__About this task__
Taking the line with "Corolla. Second row." as the first and the line with "total: 13185.19 -> 13037.34" as the last, set down exactly every line in that range from the entries below, and no more.

__The input__
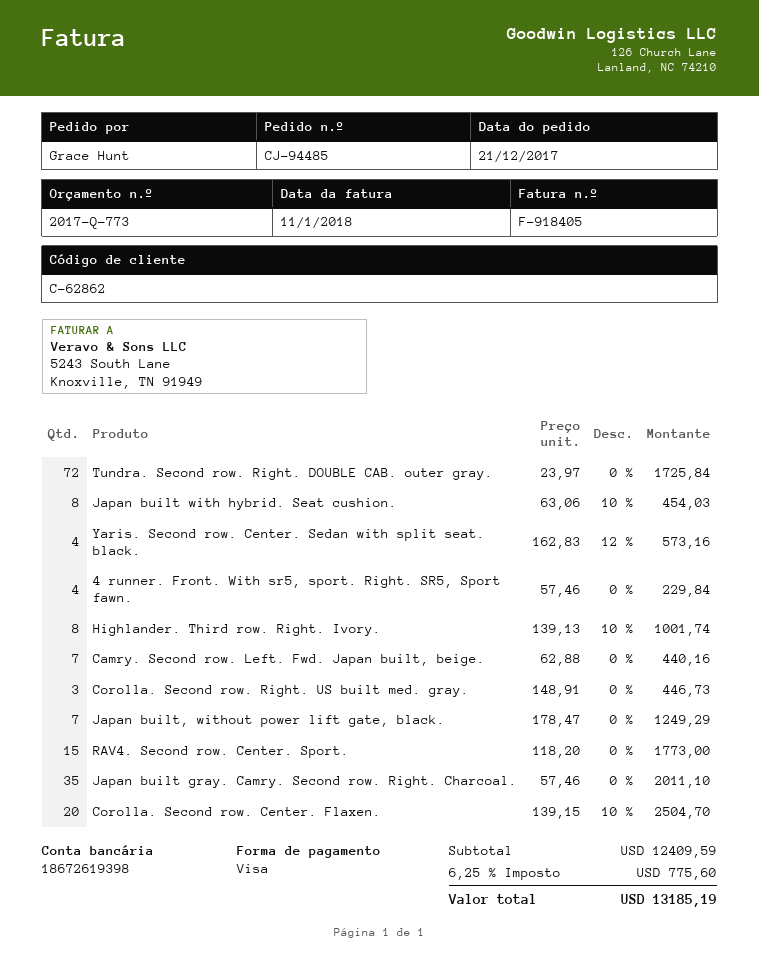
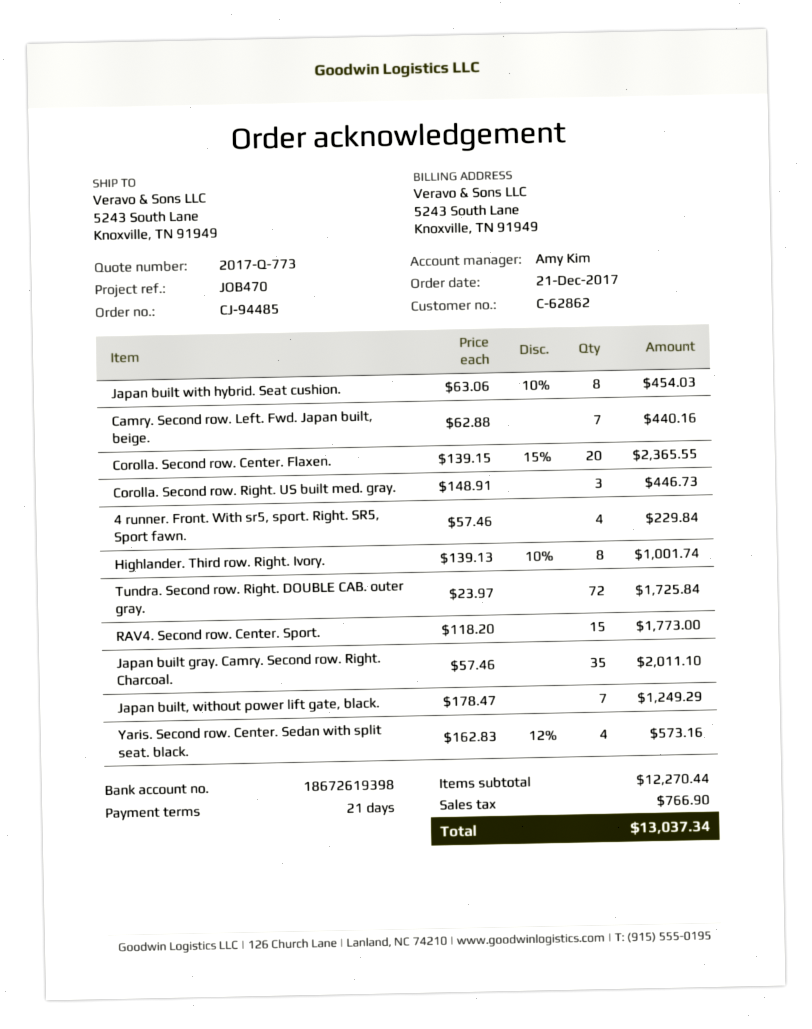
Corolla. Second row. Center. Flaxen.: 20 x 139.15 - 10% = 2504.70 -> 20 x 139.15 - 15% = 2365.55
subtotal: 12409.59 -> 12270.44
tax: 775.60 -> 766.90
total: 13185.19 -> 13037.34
...
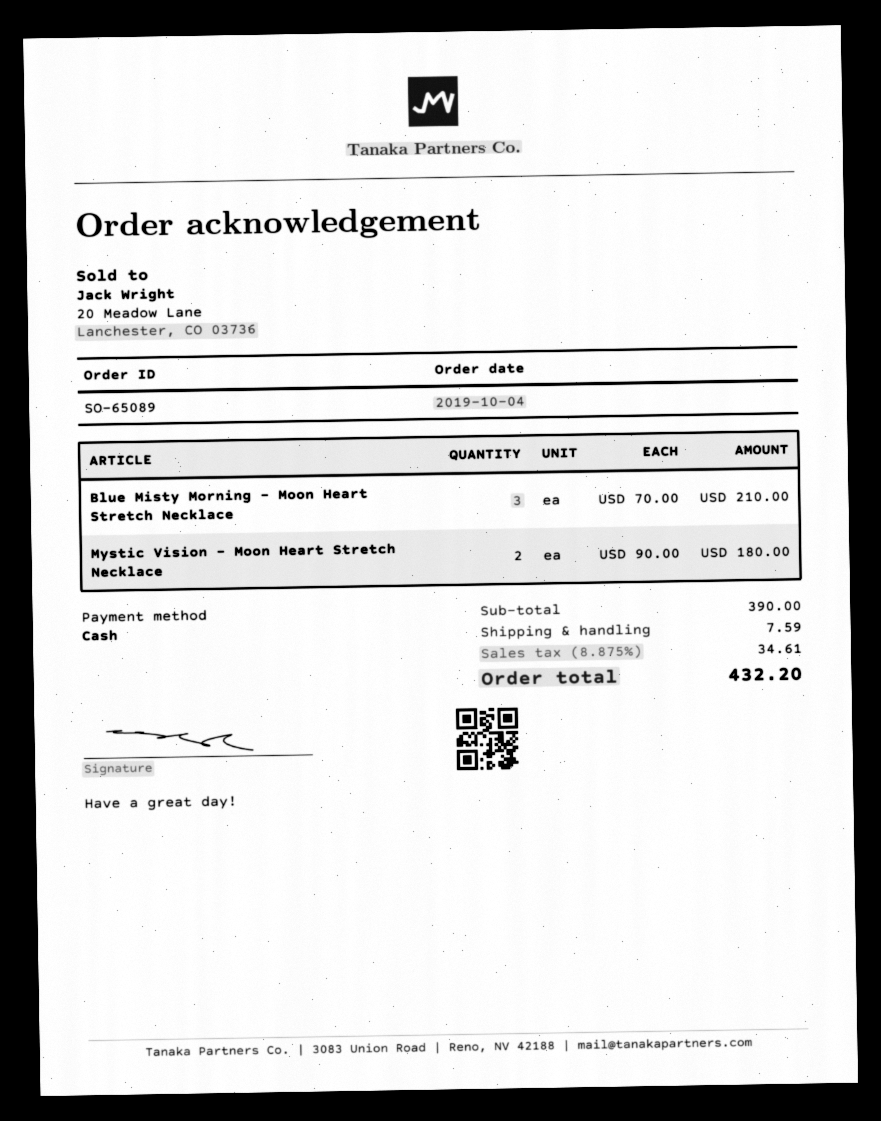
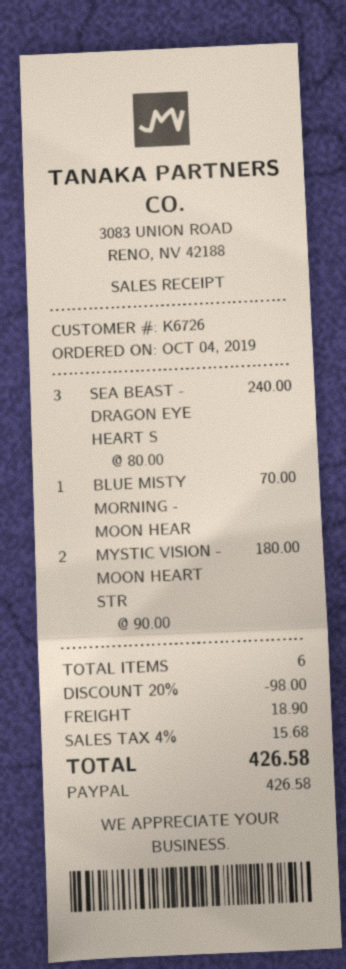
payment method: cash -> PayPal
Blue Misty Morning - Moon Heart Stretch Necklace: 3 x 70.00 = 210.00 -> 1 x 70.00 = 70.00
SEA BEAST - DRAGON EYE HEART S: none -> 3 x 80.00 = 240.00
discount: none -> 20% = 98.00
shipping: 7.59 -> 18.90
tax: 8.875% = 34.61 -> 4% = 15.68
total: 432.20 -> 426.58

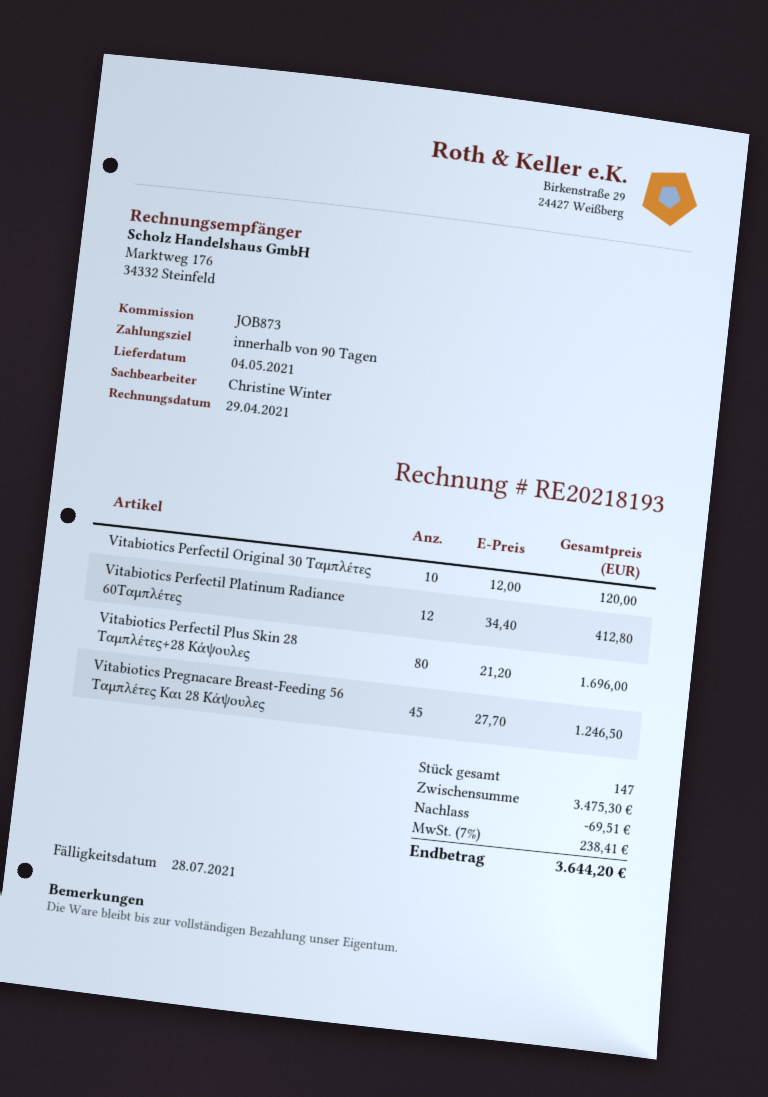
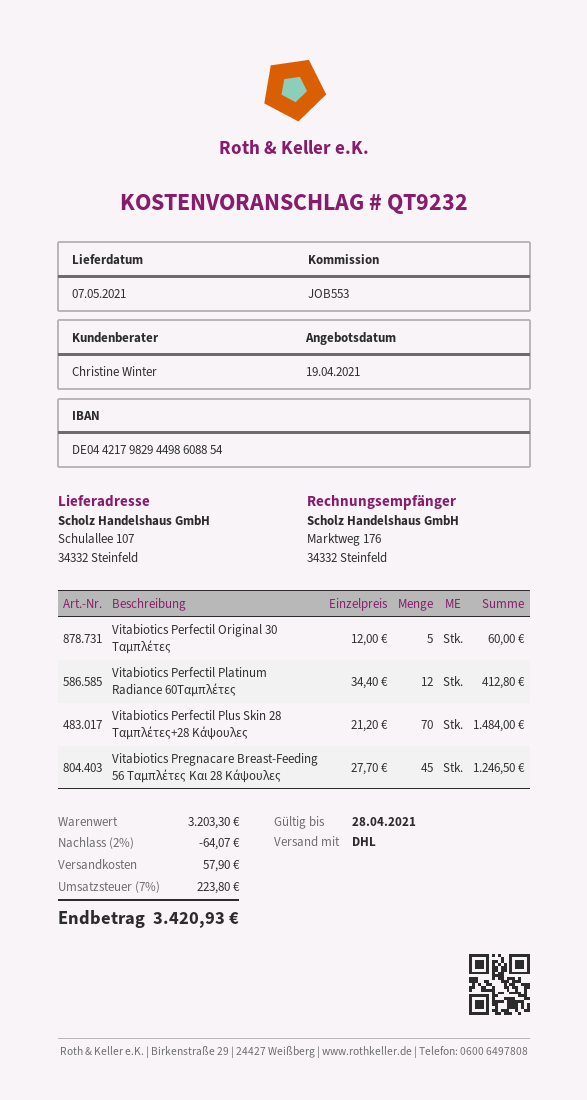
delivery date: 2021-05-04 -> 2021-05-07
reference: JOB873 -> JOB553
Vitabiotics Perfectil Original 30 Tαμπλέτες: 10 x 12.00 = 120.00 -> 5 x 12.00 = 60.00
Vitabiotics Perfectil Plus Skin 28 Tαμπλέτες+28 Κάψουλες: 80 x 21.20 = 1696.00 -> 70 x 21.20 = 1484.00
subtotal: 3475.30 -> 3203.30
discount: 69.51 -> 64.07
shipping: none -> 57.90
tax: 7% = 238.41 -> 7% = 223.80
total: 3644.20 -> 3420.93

__Solution for this problem__
Corolla. Second row. Center. Flaxen.: 20 x 139.15 - 10% = 2504.70 -> 20 x 139.15 - 15% = 2365.55
subtotal: 12409.59 -> 12270.44
tax: 775.60 -> 766.90
total: 13185.19 -> 13037.34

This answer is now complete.